Frasa "deteksi komunitas" secara longgar didefinisikan sebagai mempartisi simpul dari sebuah grafik menjadi "komunitas" sehingga masing-masing memiliki anggota yang lebih terhubung satu sama lain daripada dengan anggota "komunitas" lainnya.
Tugas pertama kami adalah memastikan apa artinya ini dalam kasus grafik bipartit, yang secara definisi terdiri dari dua "mode" sehingga anggota dari satu mode hanya ditautkan dengan anggota mode lainnya. Ini dapat dinyatakan, setidaknya untuk grafik sederhana, sebagai memiliki matriks adjacency dari struktur blok khusus:
A=(0BTB0)
A2BBTBTBA
Kami sama-sama beruntung karena algoritma pendeteksian komunitas igraph dan yang terkait telah "diperbarui untuk menangani grafik berbobot" (seperti multi-grafik).

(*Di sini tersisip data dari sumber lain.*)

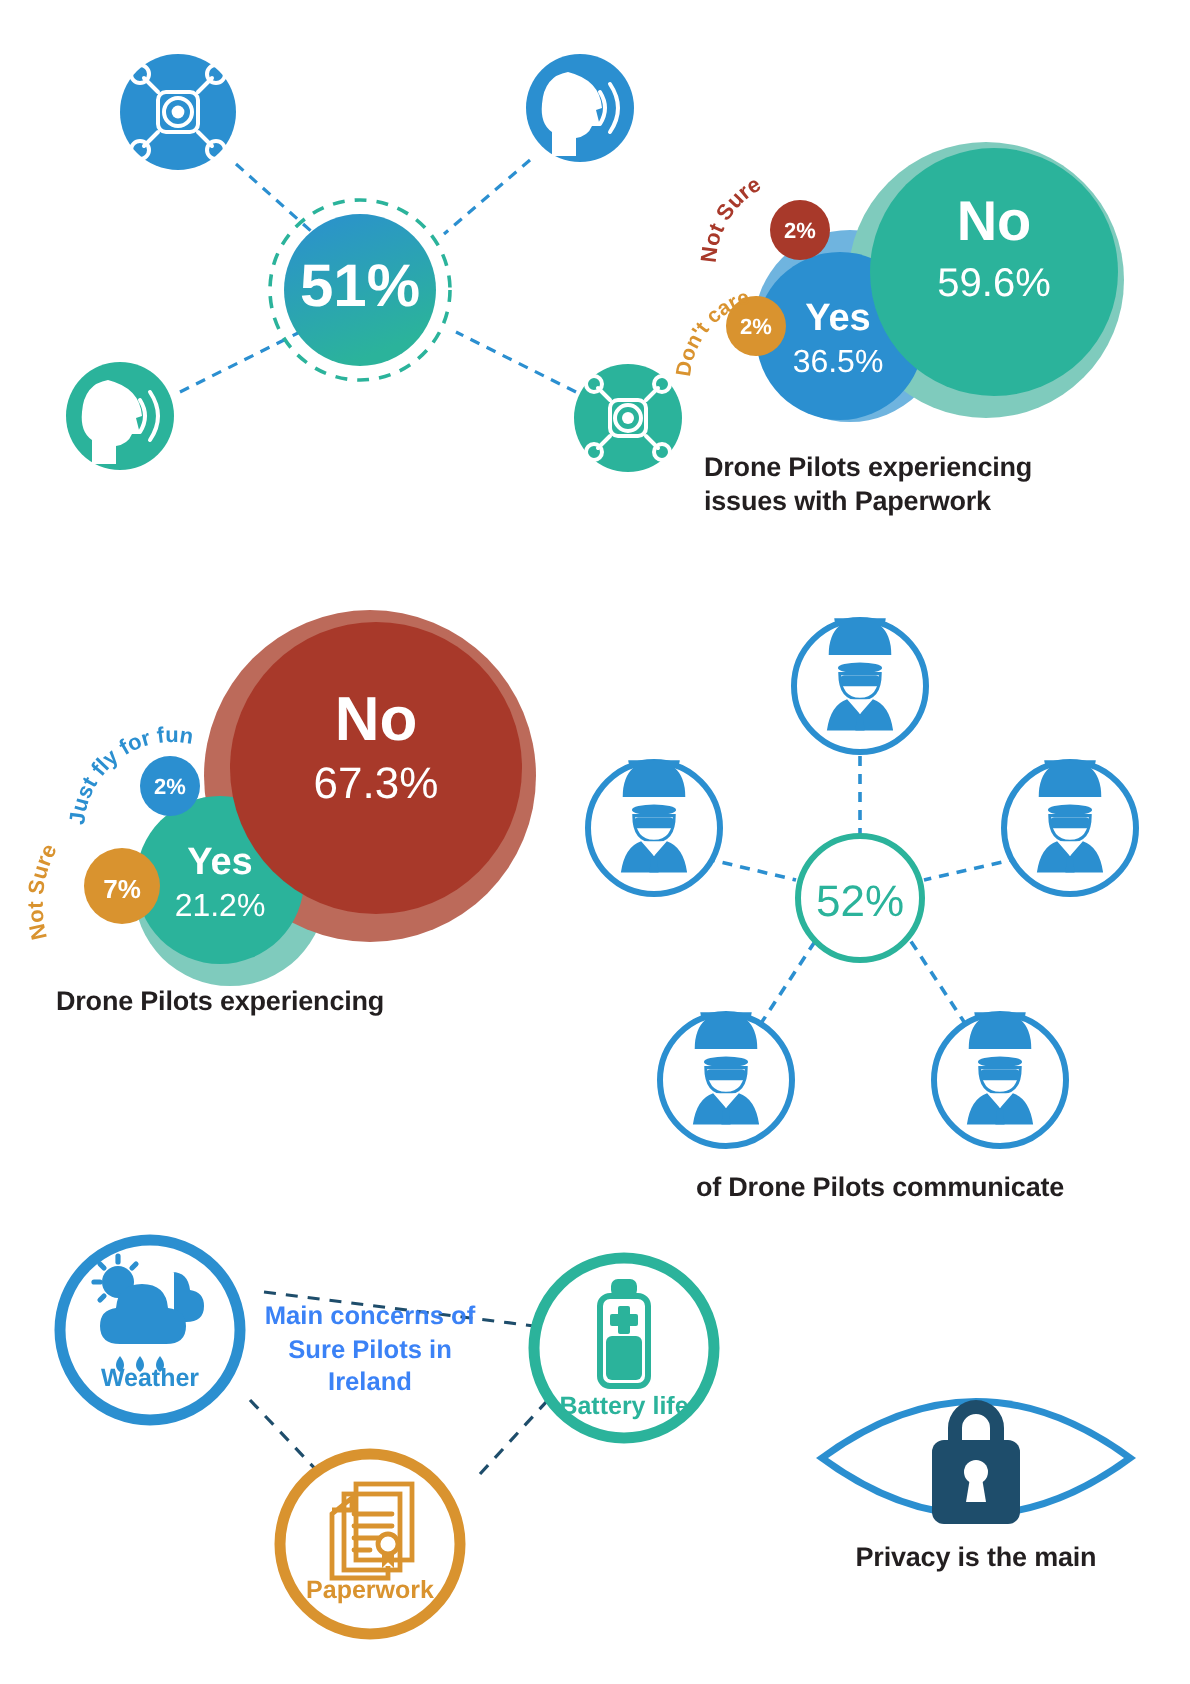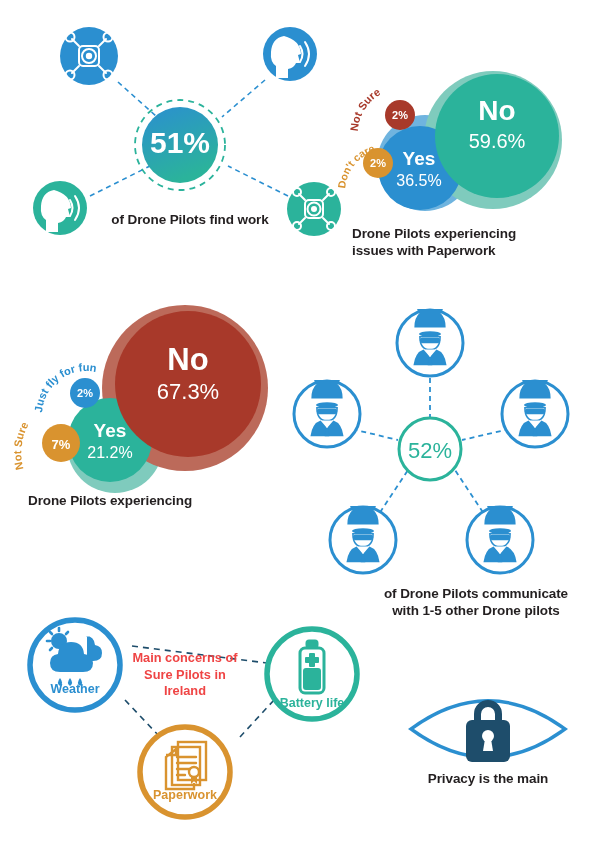"of Drone Pilots find work" div { html: <div>of Drone Pilots find work</div> -> none }
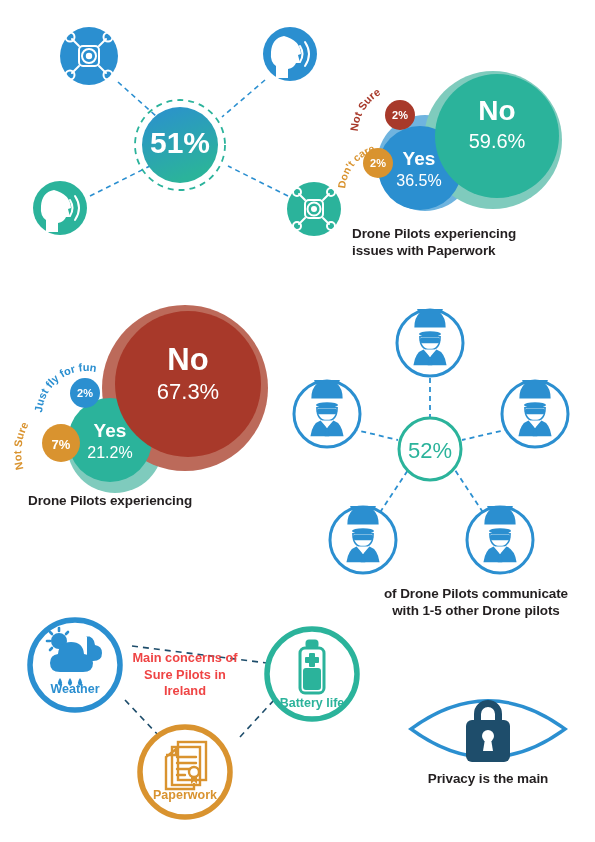"of Drone Pilots communicate" div.caption { left: 356px -> 320px }
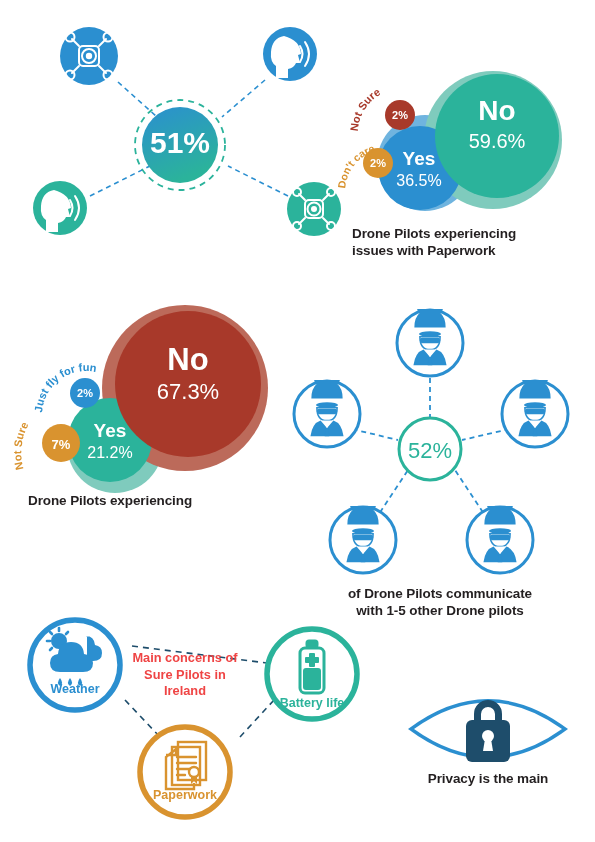"with 1-5 other Drone pilots" div { html: <div>with 1-5 other Drone pilots</div> -> none }
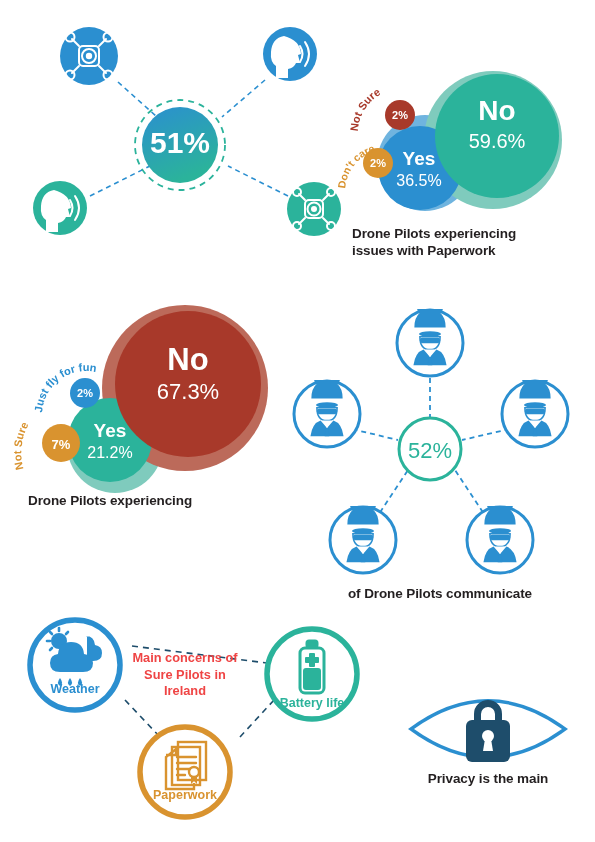"Main concerns of" .ctr-label { color: #ef4444 -> #3b82f6 }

S. Fortunato (2010) mensurvei kriteria deteksi komunitas ( deteksi komunitas dalam grafik ) dan penggunaannya dengan jaringan bipartit dan multipartit. Interpretasi yang saya sarankan di atas diartikulasikan pada halaman 8:
Grafik multipartit biasanya dikurangi menjadi proyeksi unipartit dari setiap kelas simpul. Misalnya, dari jaringan ilmuwan dan makalah bipartit, orang dapat mengekstraksi jaringan ilmuwan saja, yang terkait dengan kepenulisan bersama.